Work task: Please quote exactly the lines below from the line containing "Werkzeugeinsatz Gr.1 SK" to the line containing "total: 6870.31 -> 5202.88", both lines included, and nothing else.
++++ Supplied data ++++
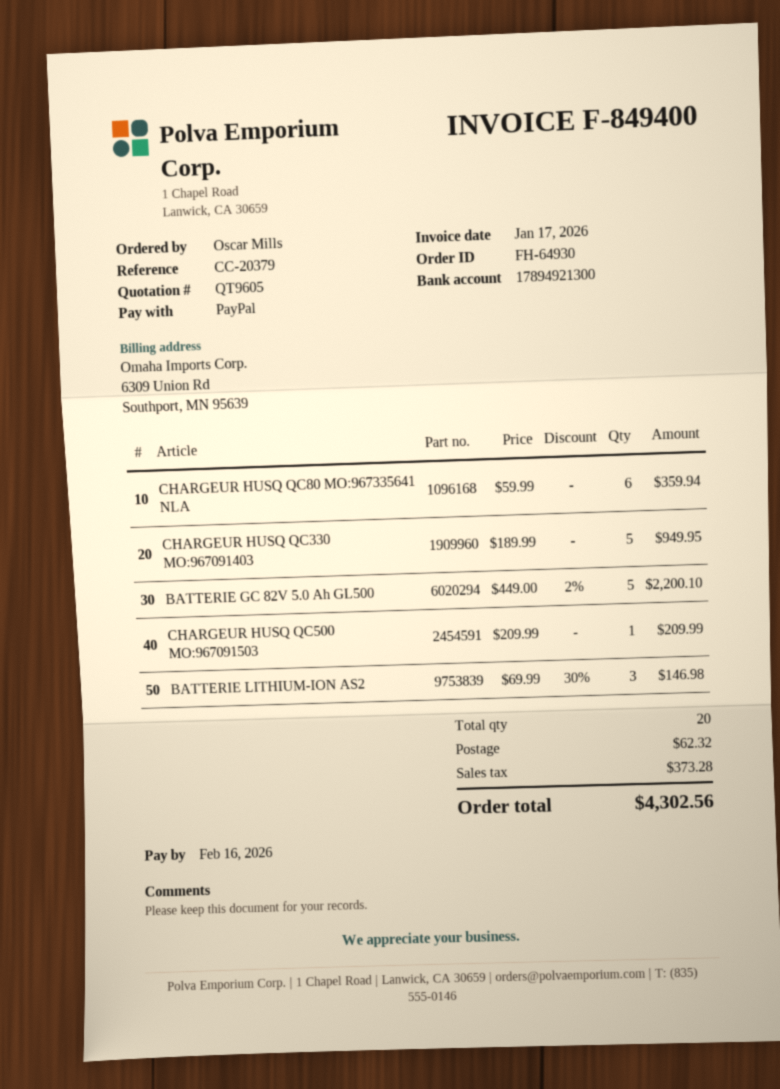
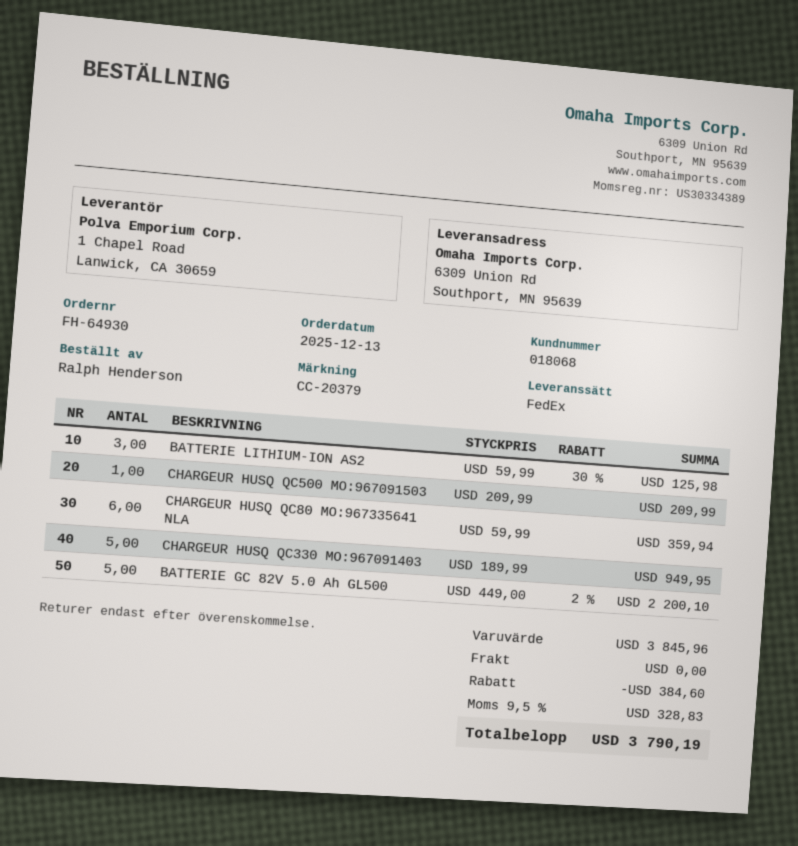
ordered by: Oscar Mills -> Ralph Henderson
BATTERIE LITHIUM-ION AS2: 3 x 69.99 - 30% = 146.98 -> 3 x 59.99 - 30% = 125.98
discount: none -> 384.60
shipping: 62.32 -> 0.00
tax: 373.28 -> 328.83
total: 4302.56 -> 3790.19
++++
++++ Supplied data ++++
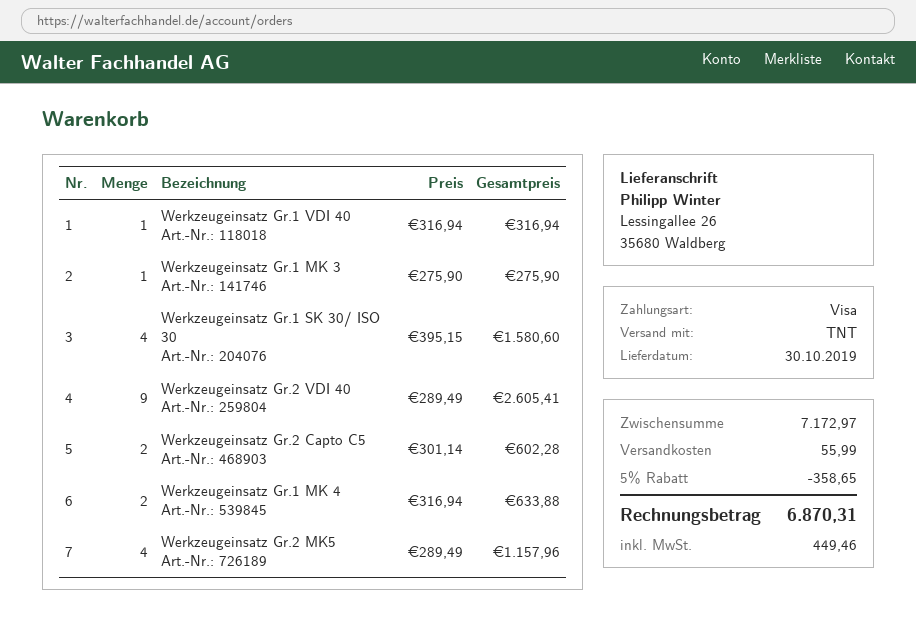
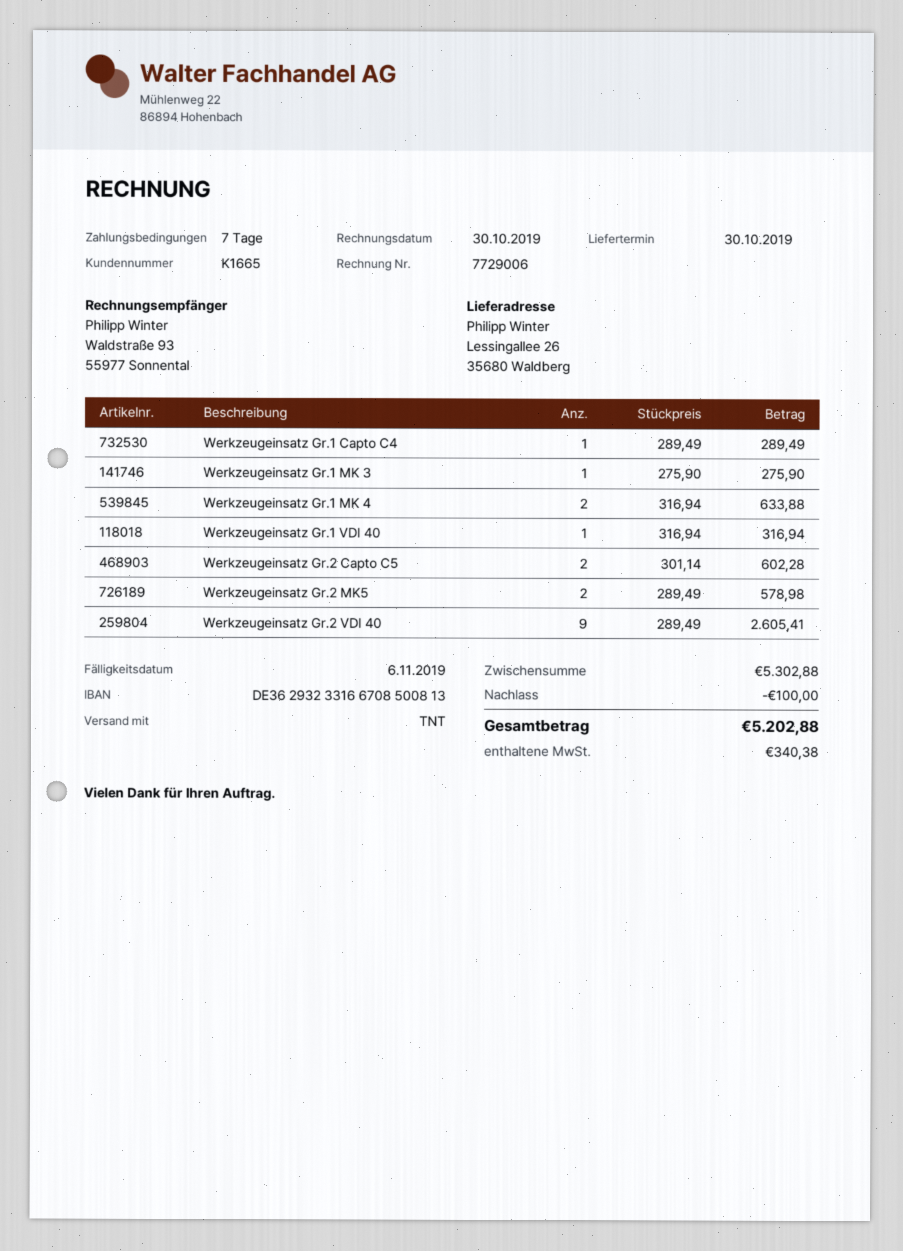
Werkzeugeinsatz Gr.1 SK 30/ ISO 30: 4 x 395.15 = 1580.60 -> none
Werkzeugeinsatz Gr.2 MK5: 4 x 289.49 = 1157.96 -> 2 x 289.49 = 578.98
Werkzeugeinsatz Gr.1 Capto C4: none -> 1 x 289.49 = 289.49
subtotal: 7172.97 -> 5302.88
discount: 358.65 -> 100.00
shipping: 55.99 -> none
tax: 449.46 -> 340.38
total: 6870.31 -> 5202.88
++++
++++ Supplied data ++++
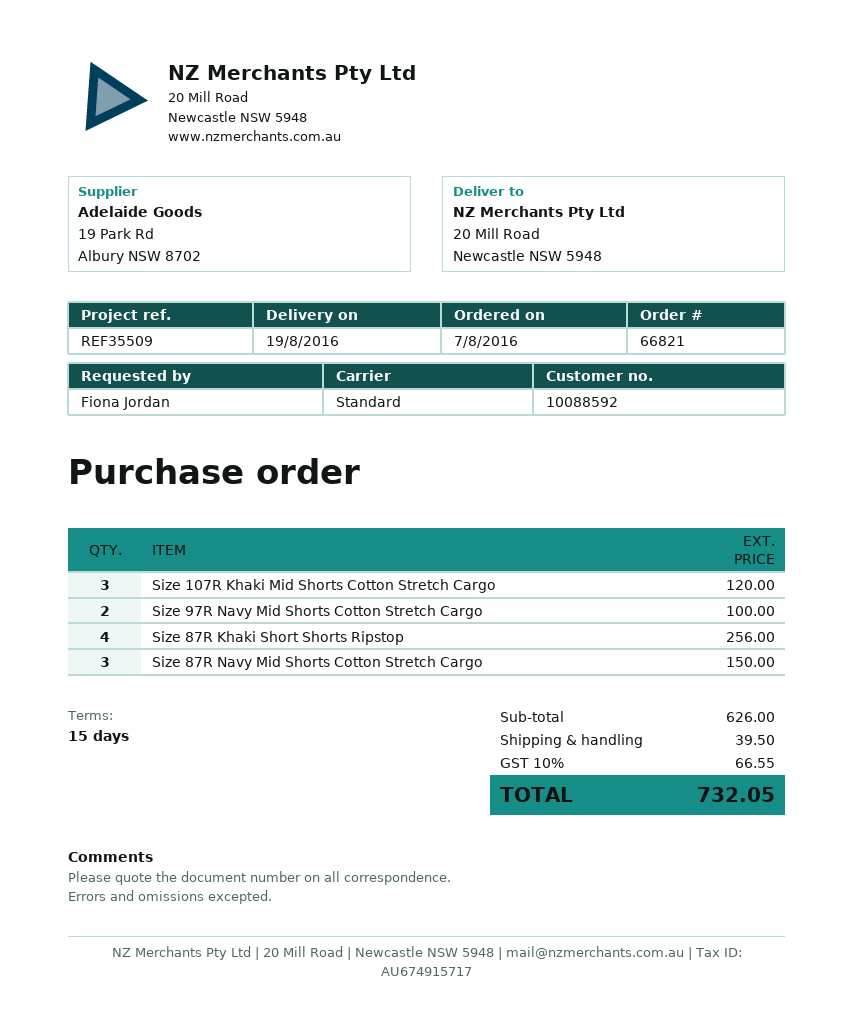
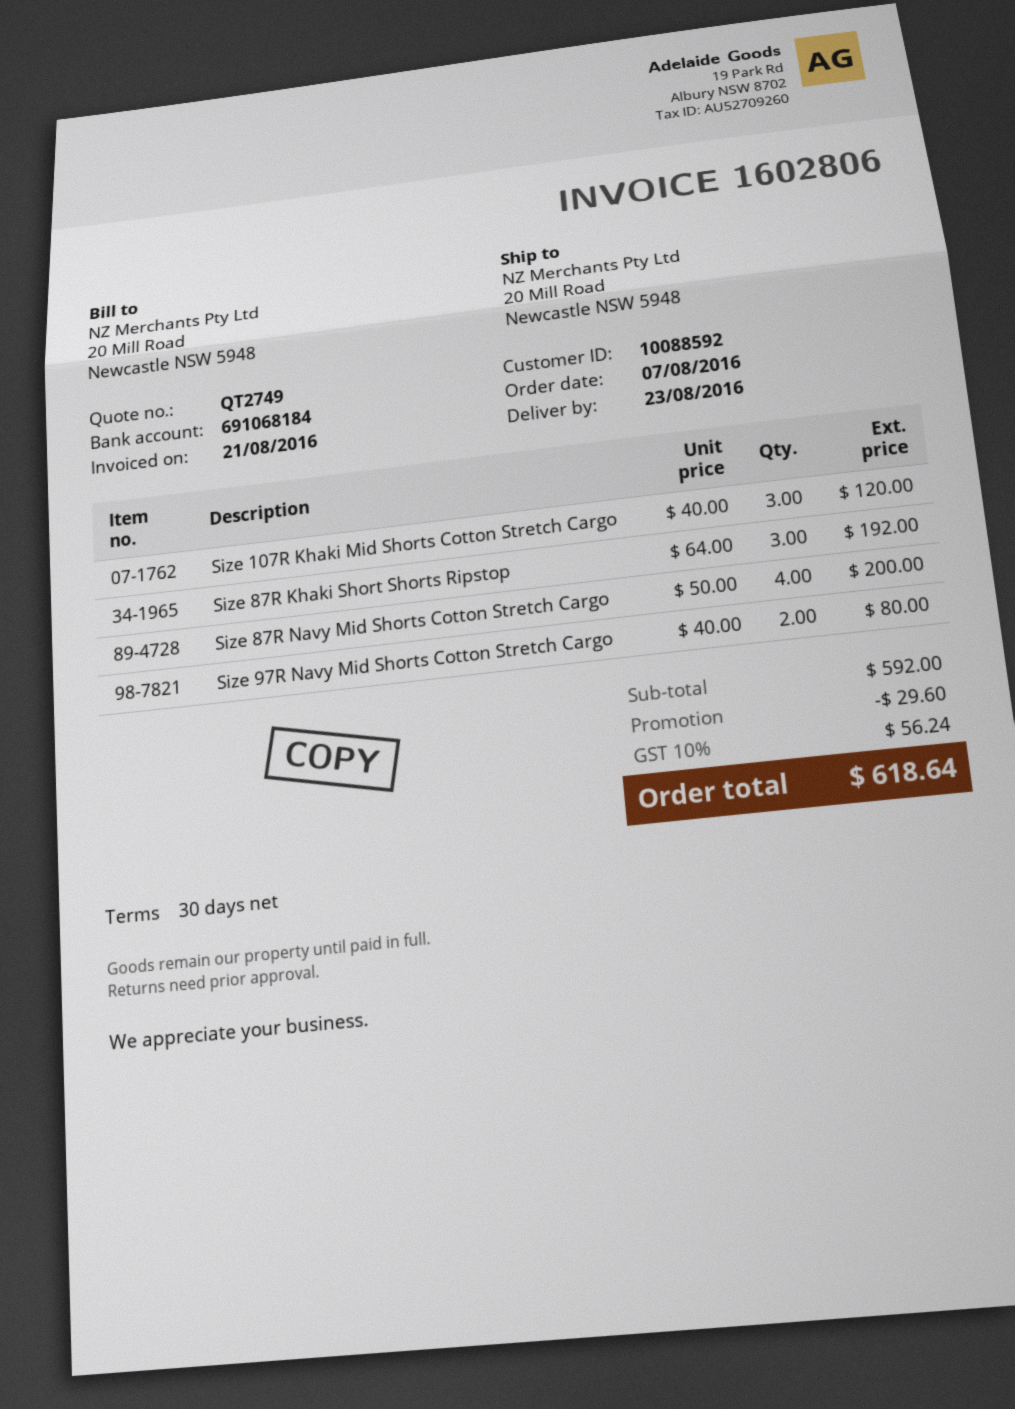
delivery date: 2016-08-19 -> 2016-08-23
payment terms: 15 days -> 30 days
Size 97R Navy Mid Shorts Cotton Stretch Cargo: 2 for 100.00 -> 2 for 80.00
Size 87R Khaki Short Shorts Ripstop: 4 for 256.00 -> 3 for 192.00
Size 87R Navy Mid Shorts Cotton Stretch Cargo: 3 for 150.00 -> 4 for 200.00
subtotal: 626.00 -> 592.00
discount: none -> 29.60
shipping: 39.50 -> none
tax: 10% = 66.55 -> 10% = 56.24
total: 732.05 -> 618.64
++++
Task result:
Werkzeugeinsatz Gr.1 SK 30/ ISO 30: 4 x 395.15 = 1580.60 -> none
Werkzeugeinsatz Gr.2 MK5: 4 x 289.49 = 1157.96 -> 2 x 289.49 = 578.98
Werkzeugeinsatz Gr.1 Capto C4: none -> 1 x 289.49 = 289.49
subtotal: 7172.97 -> 5302.88
discount: 358.65 -> 100.00
shipping: 55.99 -> none
tax: 449.46 -> 340.38
total: 6870.31 -> 5202.88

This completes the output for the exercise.